### [Dataset content]
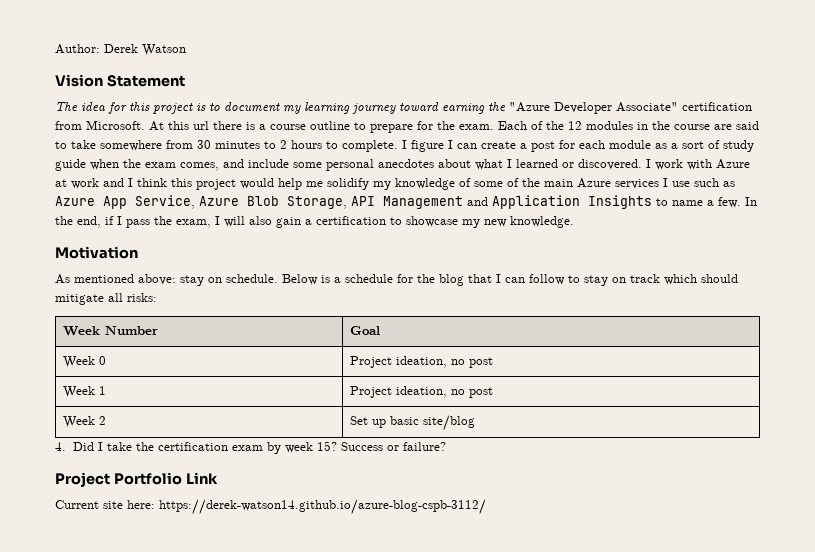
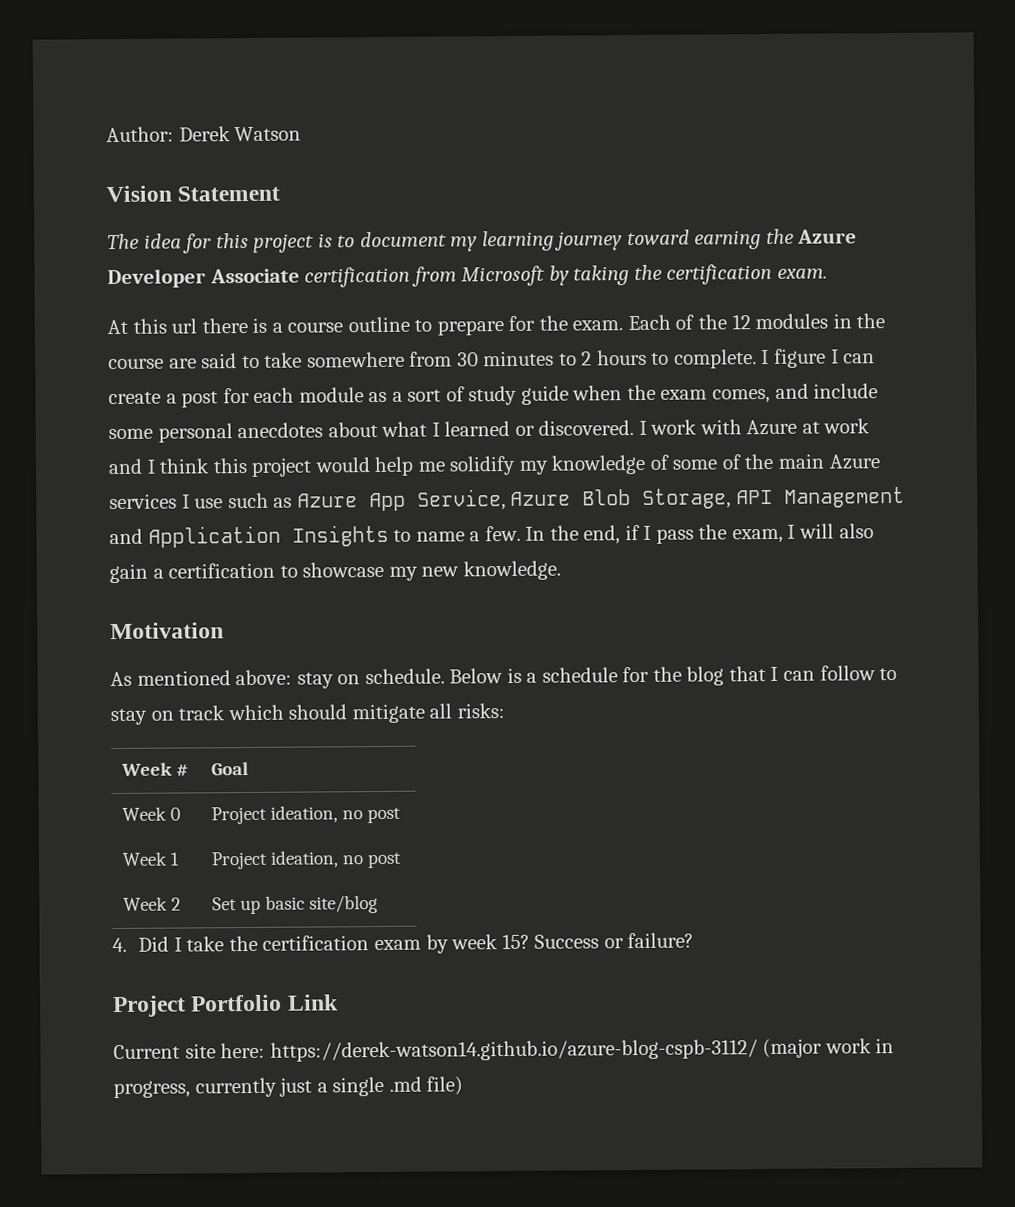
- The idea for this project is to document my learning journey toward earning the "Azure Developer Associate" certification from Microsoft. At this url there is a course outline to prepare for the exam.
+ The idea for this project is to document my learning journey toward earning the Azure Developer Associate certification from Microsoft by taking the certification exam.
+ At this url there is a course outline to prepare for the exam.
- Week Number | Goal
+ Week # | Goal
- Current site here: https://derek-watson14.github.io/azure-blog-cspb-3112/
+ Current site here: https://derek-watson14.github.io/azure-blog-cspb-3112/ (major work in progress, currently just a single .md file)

### [Try it]
Please state how many lines in the records above hold the word "exam", giving only the number.

### [Result of the task]
3